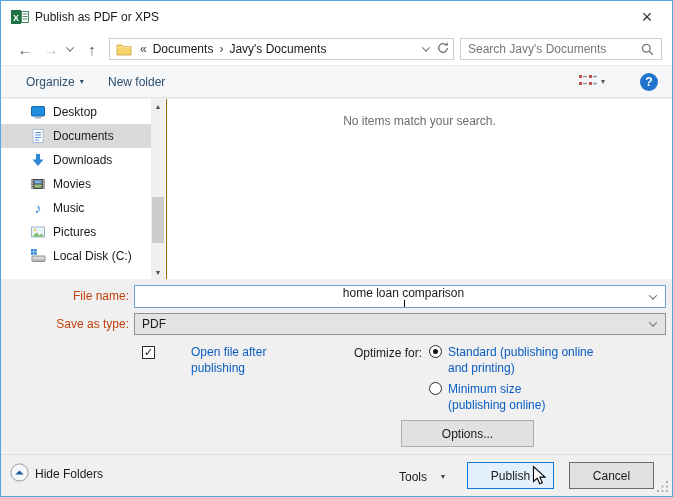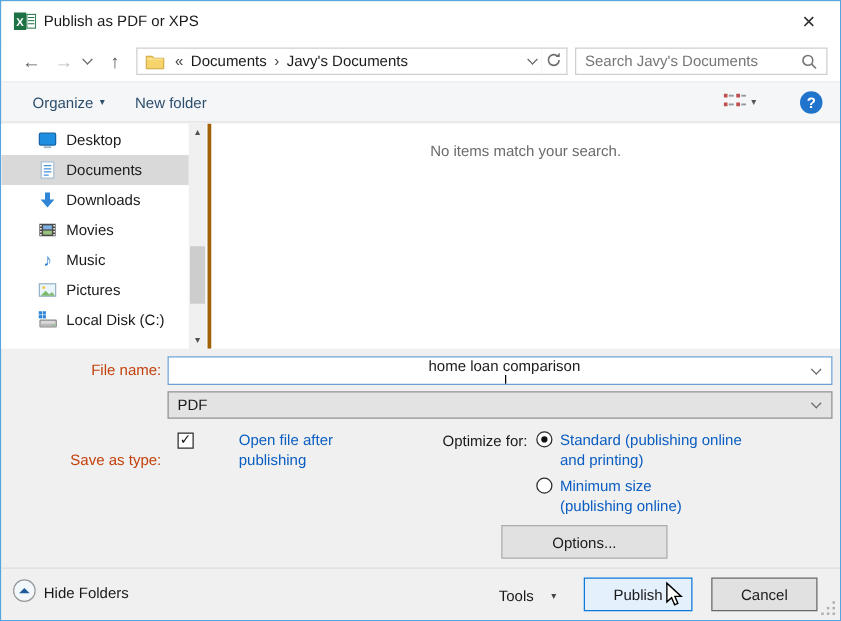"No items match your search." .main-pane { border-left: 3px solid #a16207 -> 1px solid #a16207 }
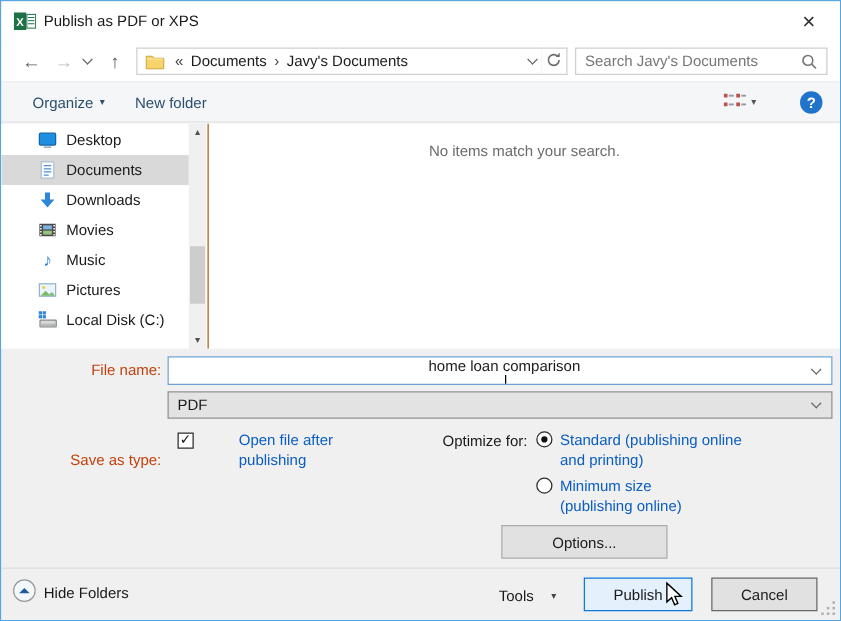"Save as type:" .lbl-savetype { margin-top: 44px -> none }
* * *
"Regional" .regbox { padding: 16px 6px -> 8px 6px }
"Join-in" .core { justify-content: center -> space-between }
--
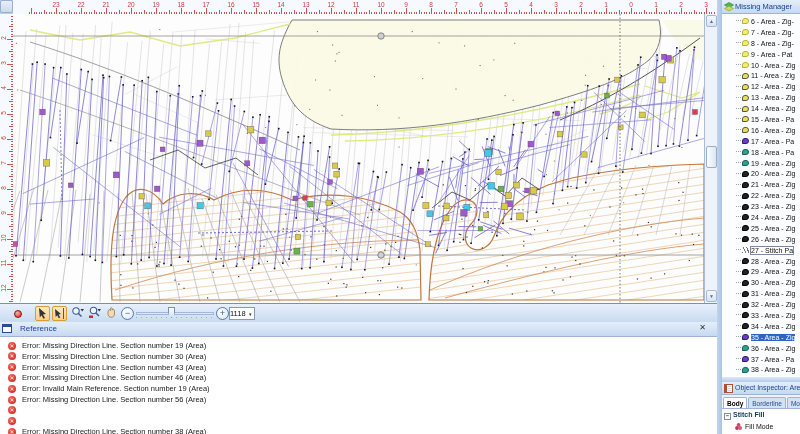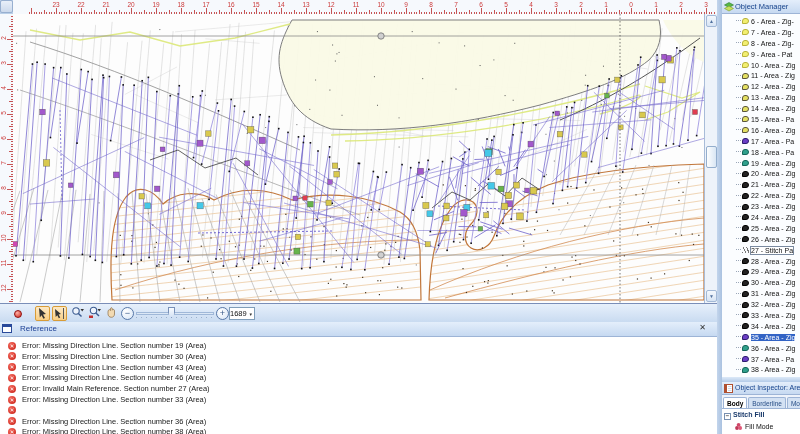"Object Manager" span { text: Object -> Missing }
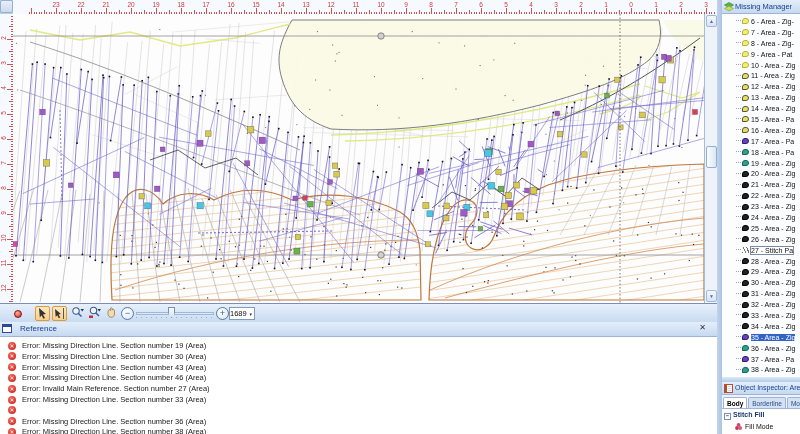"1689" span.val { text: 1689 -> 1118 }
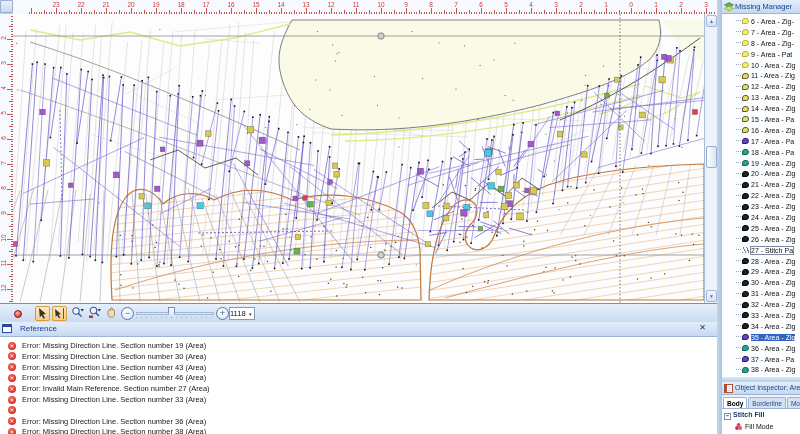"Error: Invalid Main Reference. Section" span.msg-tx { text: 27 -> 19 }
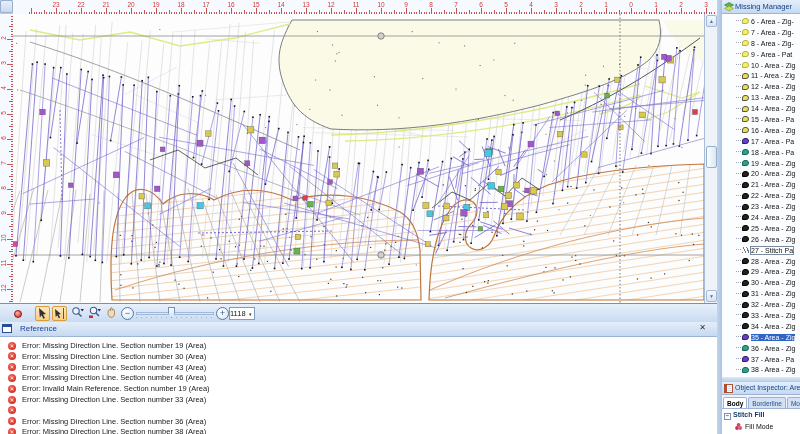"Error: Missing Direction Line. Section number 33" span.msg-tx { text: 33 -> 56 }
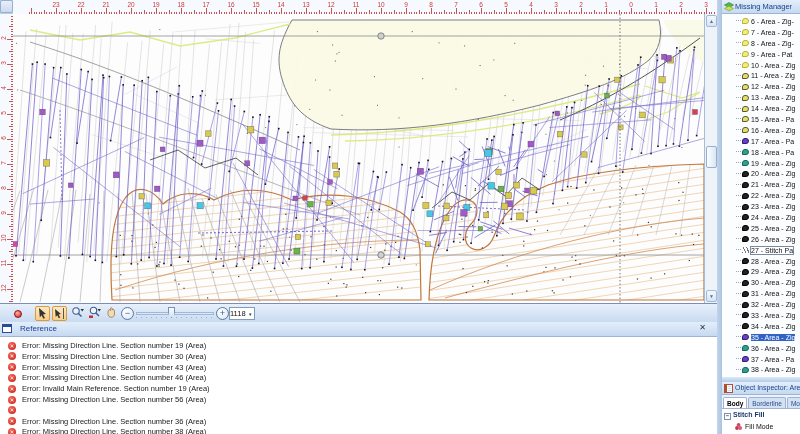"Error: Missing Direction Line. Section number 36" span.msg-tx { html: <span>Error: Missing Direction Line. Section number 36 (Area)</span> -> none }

-- Task --
Give back, word for word, only the lines above from the line holding "padding: 16px 6px" to the line holding "justify-content: center ->", both included.

-- Solution --
"Regional" .regbox { padding: 16px 6px -> 8px 6px }
"Join-in" .core { justify-content: center -> space-between }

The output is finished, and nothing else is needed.